The real “trash” is the drug culture, she said.
“The only way to clean this town up is to get the f**cking drugs and the druggies out of here,” she said.
Later, she told Cowboy State Daily that she and others had such strong reactions to the proposed ordinance because they consider Hanna to be a special place. They think it’s the sort of town where problems should be solved by neighbors helping each other, not through more ordinances and government.
A Proud, Hard Legacy
She said she grew up in Hanna in the 1970s, but moved away for many years before returning about eight years ago.
“I had to come back to Hanna. This is my home,” she said.
The spirit of Hanna hasn’t changed since its mining heyday in the early 20th Century, and it should be kept intact, Luker said.
The town had a population of thousands during the height of coal mining there, which began to taper off in the 1980s. Hundreds of miners died in accidents over the decades that the underground mines were operating, most notably during massive explosions in 1903 and 1908.

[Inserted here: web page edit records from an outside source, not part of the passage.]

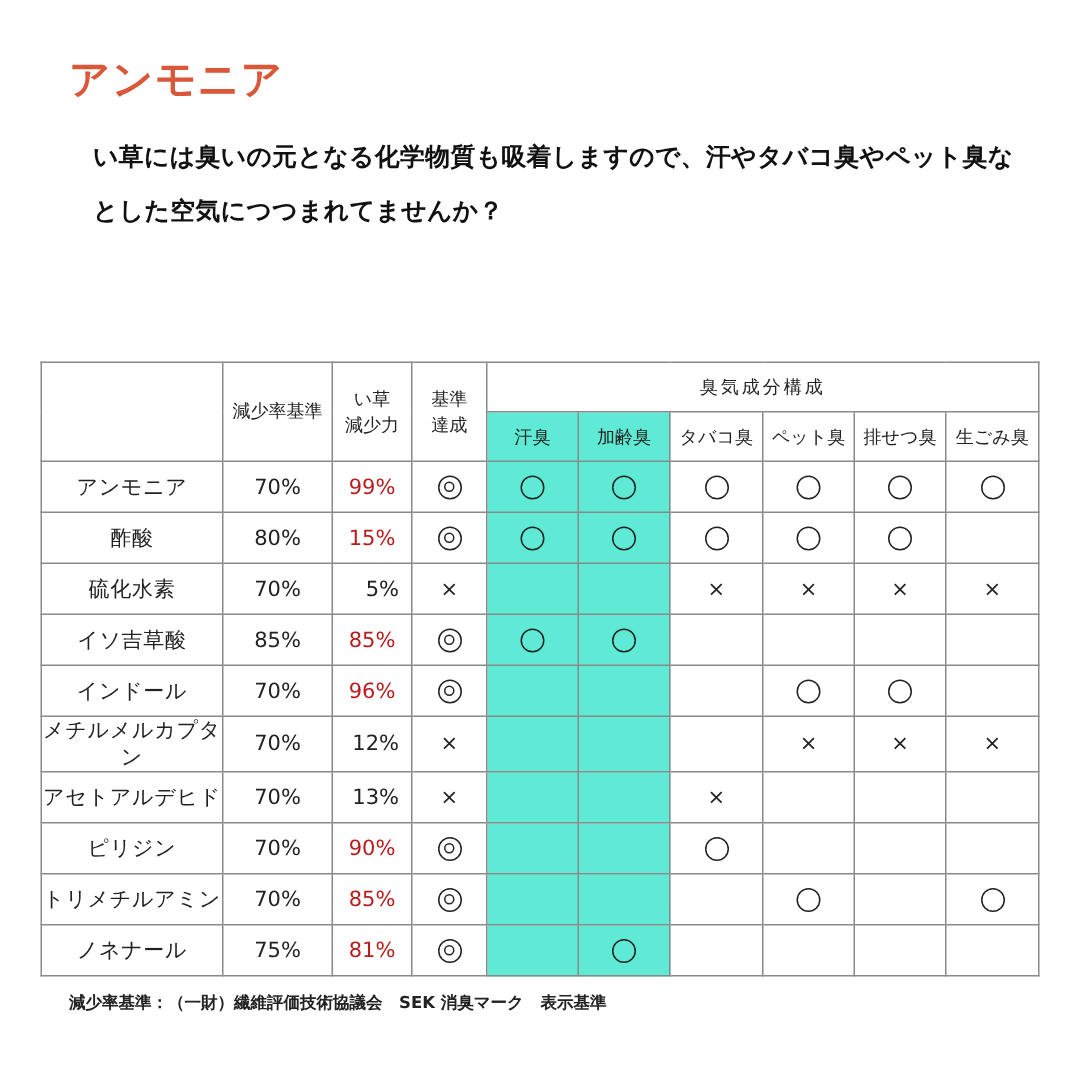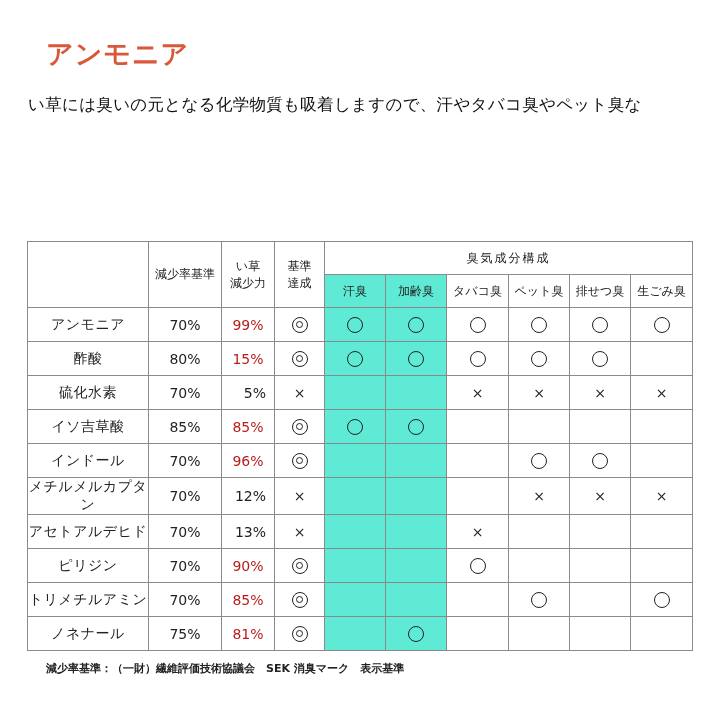--- a/index.html
+++ b/index.html
@@ -7,8 +7,8 @@
          font-family:"DejaVu Sans","Liberation Sans",sans-serif; color:#1a1a1a; }
   .title { position:absolute; left:46px; top:40px; font-size:27px; font-weight:bold;
            color:#D9583A; letter-spacing:1px; line-height:1; }
-  .lead { position:absolute; left:28px; top:87px; width:650px; font-size:16.5px;
-          font-weight:normal; line-height:36px; color:#111; letter-spacing:0.3px; }
+  .lead { position:absolute; left:62px; top:87px; width:650px; font-size:16.5px;
+          font-weight:bold; line-height:36px; color:#111; letter-spacing:0.3px; }
   .lead div { white-space:nowrap; }
   table.odor { position:absolute; left:27px; top:241px; border-collapse:collapse;
                table-layout:fixed; font-size:13px; }

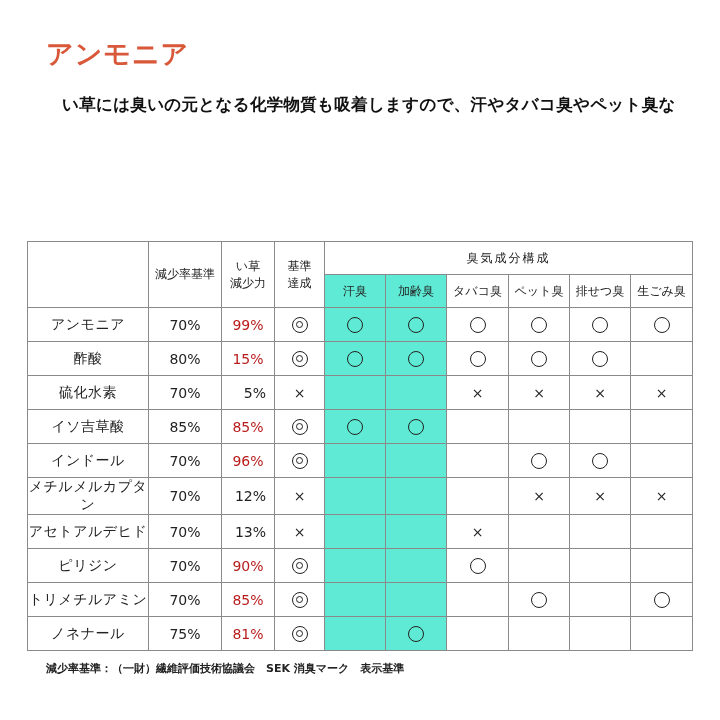--- a/index.html
+++ b/index.html
@@ -39,6 +39,7 @@
 
 <div class="lead">
   <div>い草には臭いの元となる化学物質も吸着しますので、汗やタバコ臭やペット臭な</div>
+  <div>とした空気につつまれてませんか？</div>
 </div>
 
 <table class="odor">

Many of the miners who died in those explosions are buried in a cemetery just outside of town, which is considered to be one of Wyoming’s most important historical sites.

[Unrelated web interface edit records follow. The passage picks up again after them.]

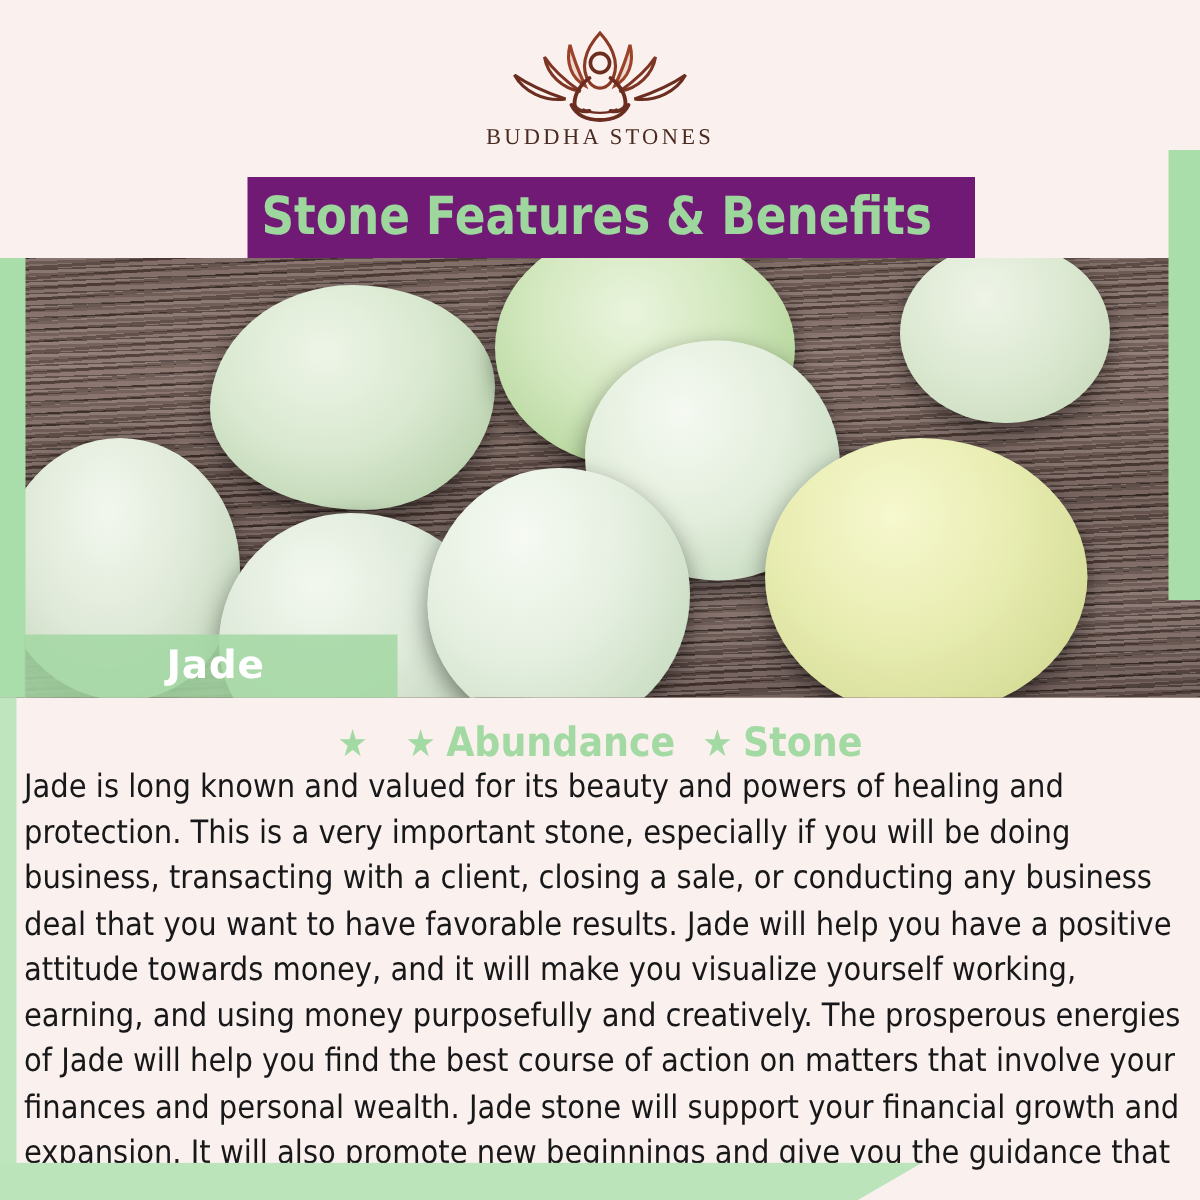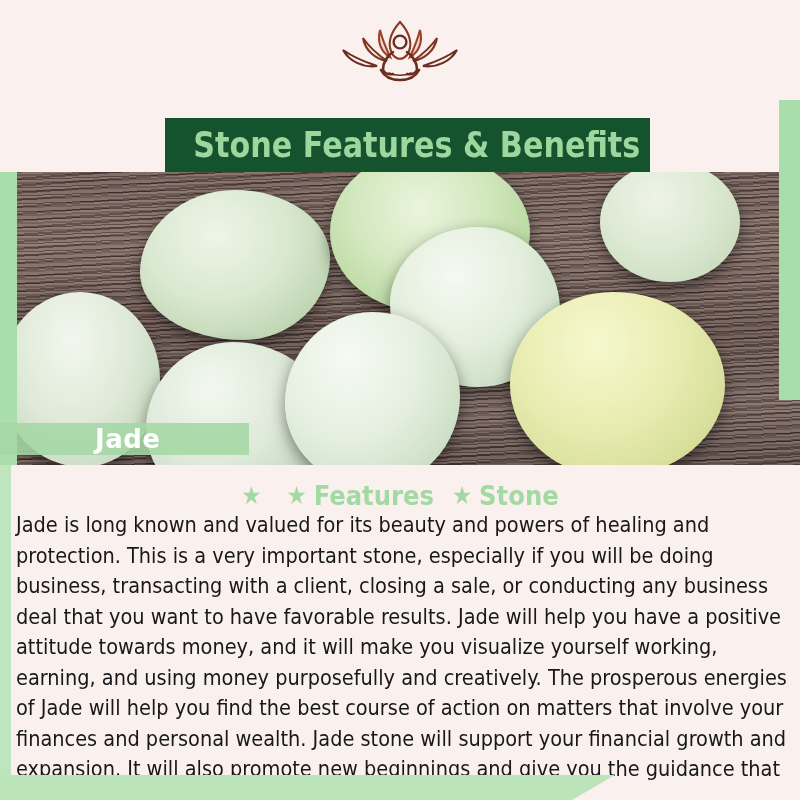--- a/index.html
+++ b/index.html
@@ -260,6 +260,7 @@
         <path d="M64 57 C70 60 80 60 86 57" stroke="#6b2d20" stroke-width="1.6"></path>
       </g>
     </svg>
+    <div class="logo-text">BUDDHA STONES</div>
   </div>
 
   <div class="deco-left-top"></div>

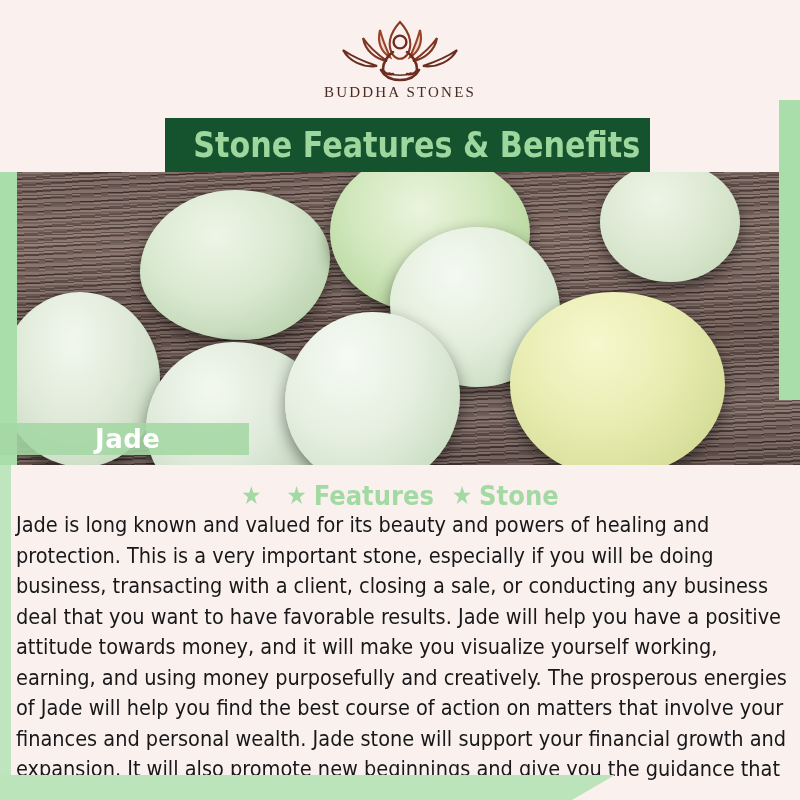--- a/index.html
+++ b/index.html
@@ -97,10 +97,10 @@
     top: 118px;
     width: 485px;
     height: 54px;
-    background: #14532d;
-    display: flex;
-    align-items: center;
-    justify-content: flex-end;
+    background: #701a75;
+    display: flex;
+    align-items: center;
+    justify-content: flex-start;
     z-index: 7;
   }
   .title-text {

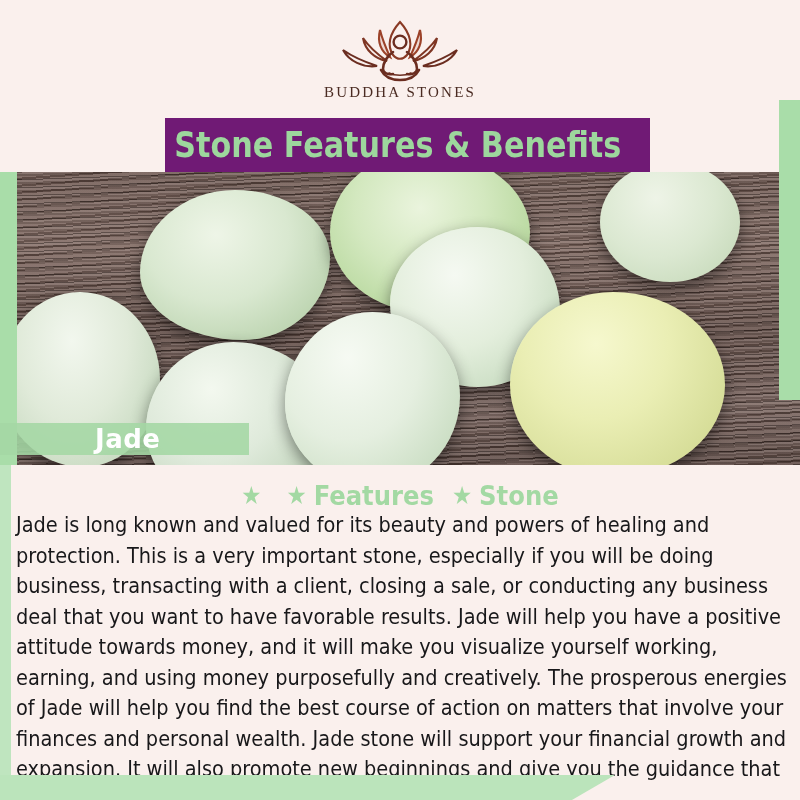--- a/index.html
+++ b/index.html
@@ -171,10 +171,10 @@
   
   .jade-banner {
     position: absolute;
-    left: 0;
+    left: 16px;
     top: 423px;
     width: 249px;
-    height: 32px;
+    height: 42px;
     background: rgba(164, 215, 164, 0.88);
     display: flex;
     align-items: center;

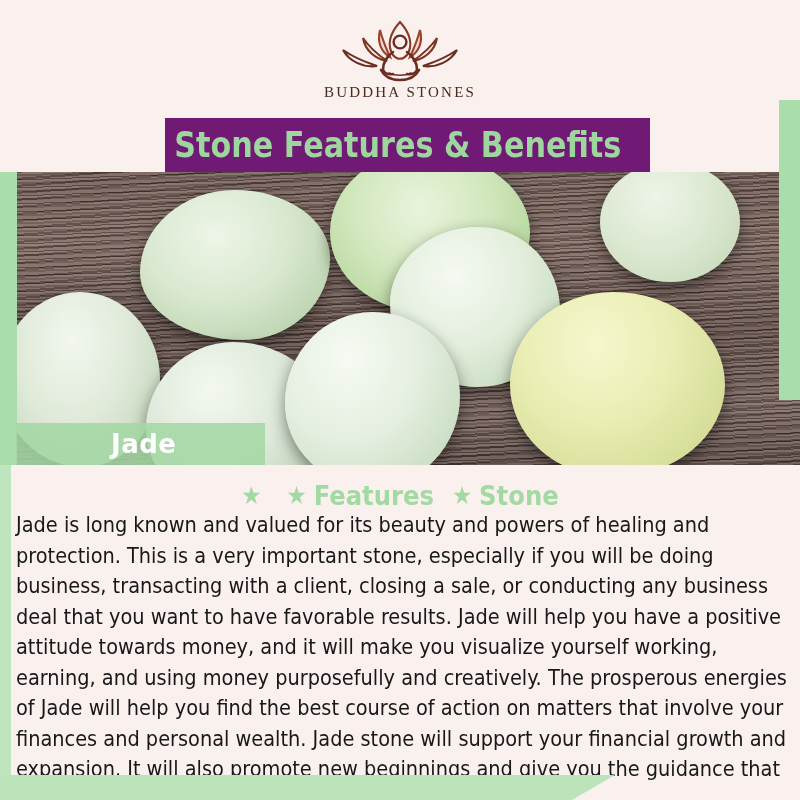--- a/index.html
+++ b/index.html
@@ -294,7 +294,7 @@
     </div>
     <div class="benefit">
       <span class="star">★</span>
-      <span>Features</span>
+      <span>Abundance</span>
     </div>
     <div class="benefit">
       <span class="star">★</span>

Could Have Been More Civil
Pam Paulson has lived in Hanna for much of her life and is one of the primary caretakers of the miners’ cemetery as president of the Hanna Basin Museum and Historical Society.
Early Wednesday, she told Cowboy State Daily that Hanna town council meetings are usually attended by only a handful of people, so the previous evening’s raucous proceedings were unprecedented.
She added that she could understand both sides. On one hand, the need to keep lots clean and tear down abandoned buildings in Hanna is evident, so she understands why the mayor and council were trying to do something about it.
But allowing for more public comment on the matter beforehand might have prevented such an angry reaction, she said.
“I felt that some of the proposed amendments to the ordinance were extreme for the town of Hanna,” she said.
However, she said she also thought that the angry attitudes and use of profanity during the meeting weren’t the best approach either.
“You can always get further with honey rather than vinegar,” she said.